For those of you who think the existence of the phenomenon of global warming is debatable, Scientific American has an article by Michael Shermer entitled: “The Flipping Point: How the evidence for anthropogenic global warming has converged to cause this environmental skeptic to make a cognitive flip.” (Quite a mouthful.)
Apparently the approach used by the environmental activists had turned him off to their message in the past.

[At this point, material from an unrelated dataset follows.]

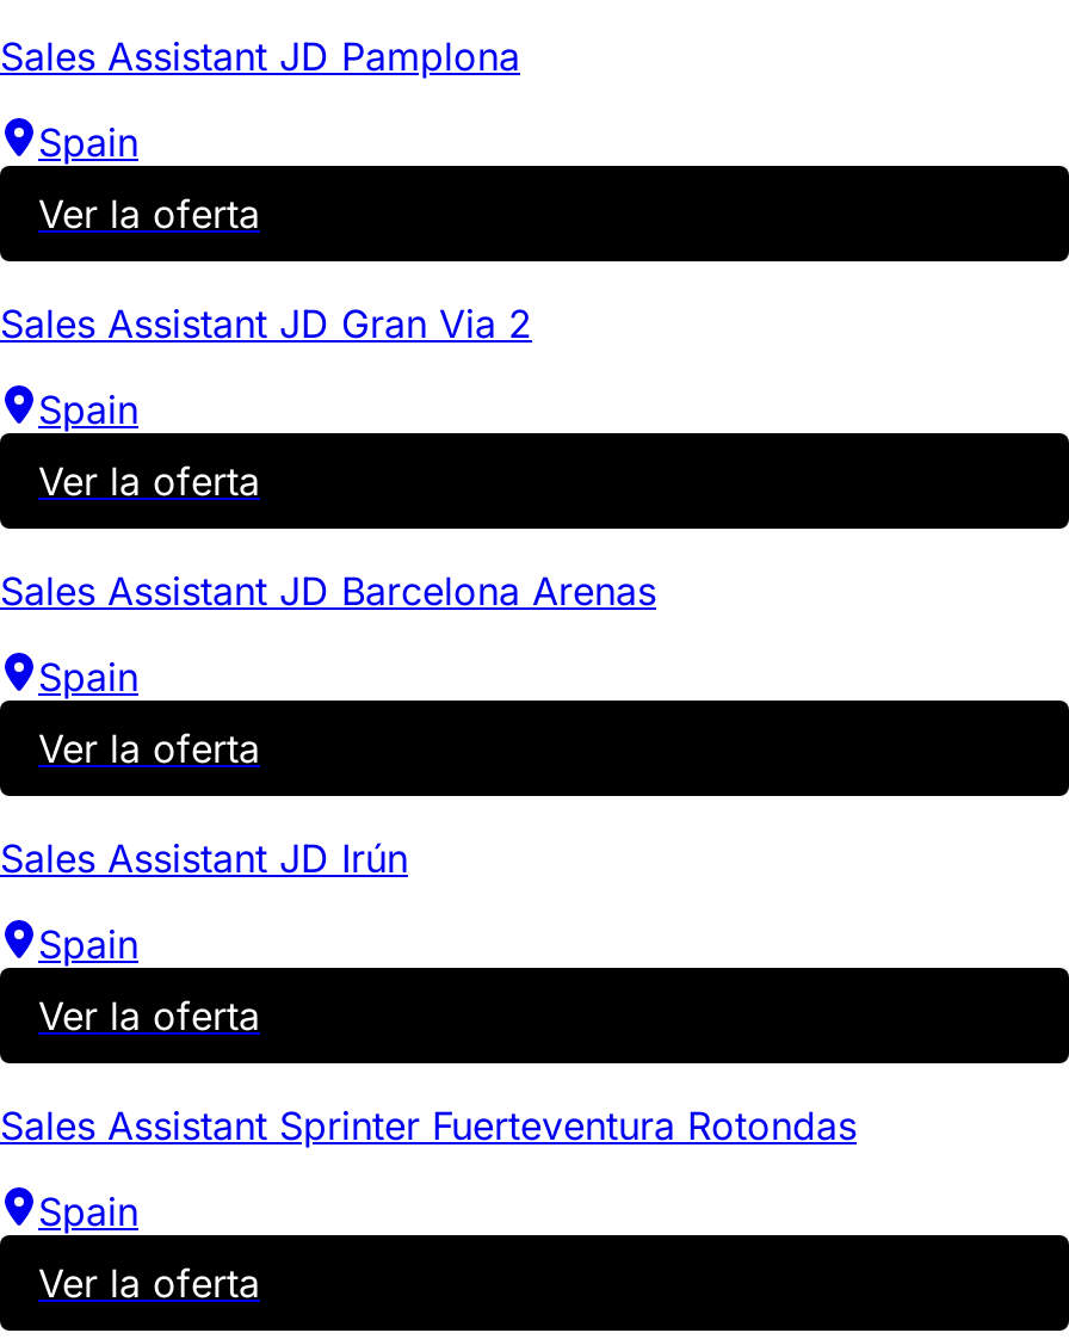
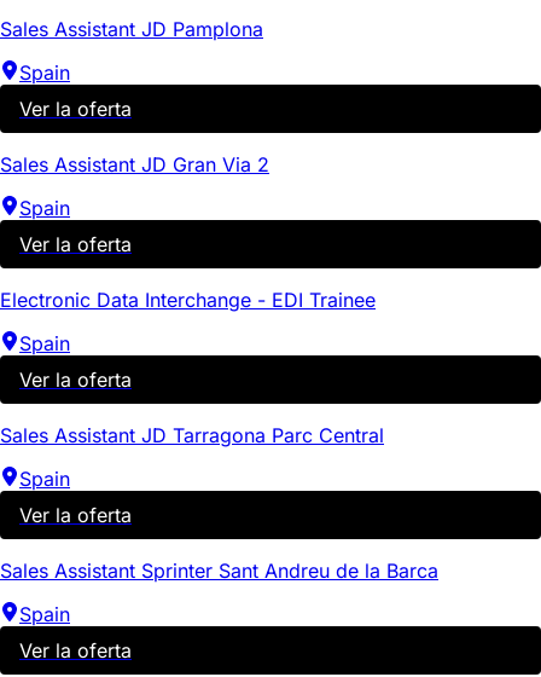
[0,568,656,616] Sales Assistant JD Barcelona Arenas -> [0,288,376,313] Electronic Data Interchange - EDI Trainee
[0,835,408,883] Sales Assistant JD Irún -> [0,424,384,448] Sales Assistant JD Tarragona Parc Central
[0,1103,857,1150] Sales Assistant Sprinter Fuerteventura Rotondas -> [0,559,438,583] Sales Assistant Sprinter Sant Andreu de la Barca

His mind was changed by, among other things, a speech by Al Gore which included before-and-after photographs of disappearing glaciers as well as Jared Diamond’s excellent book, Collapse.
He closes with:
According to Flannery, even if we reduce our carbon dioxide emissions by 70 percent by 2050, average global temperatures will increase between two and nine degrees by 2100. This rise could lead to the melting of the Greenland Ice Sheet, which the March 24 issue of Science reports is already shrinking at a rate of 224 ±41 cubic kilometers a year, double the rate measured in 1996 (Los Angeles uses one cubic kilometer of water a year). If it and the West Antarctic Ice Sheet melt, sea levels will rise five to 10 meters, displacing half a billion inhabitants.
Because of the complexity of the problem, environmental skepticism was once tenable. No longer. It is time to flip from skepticism to activism.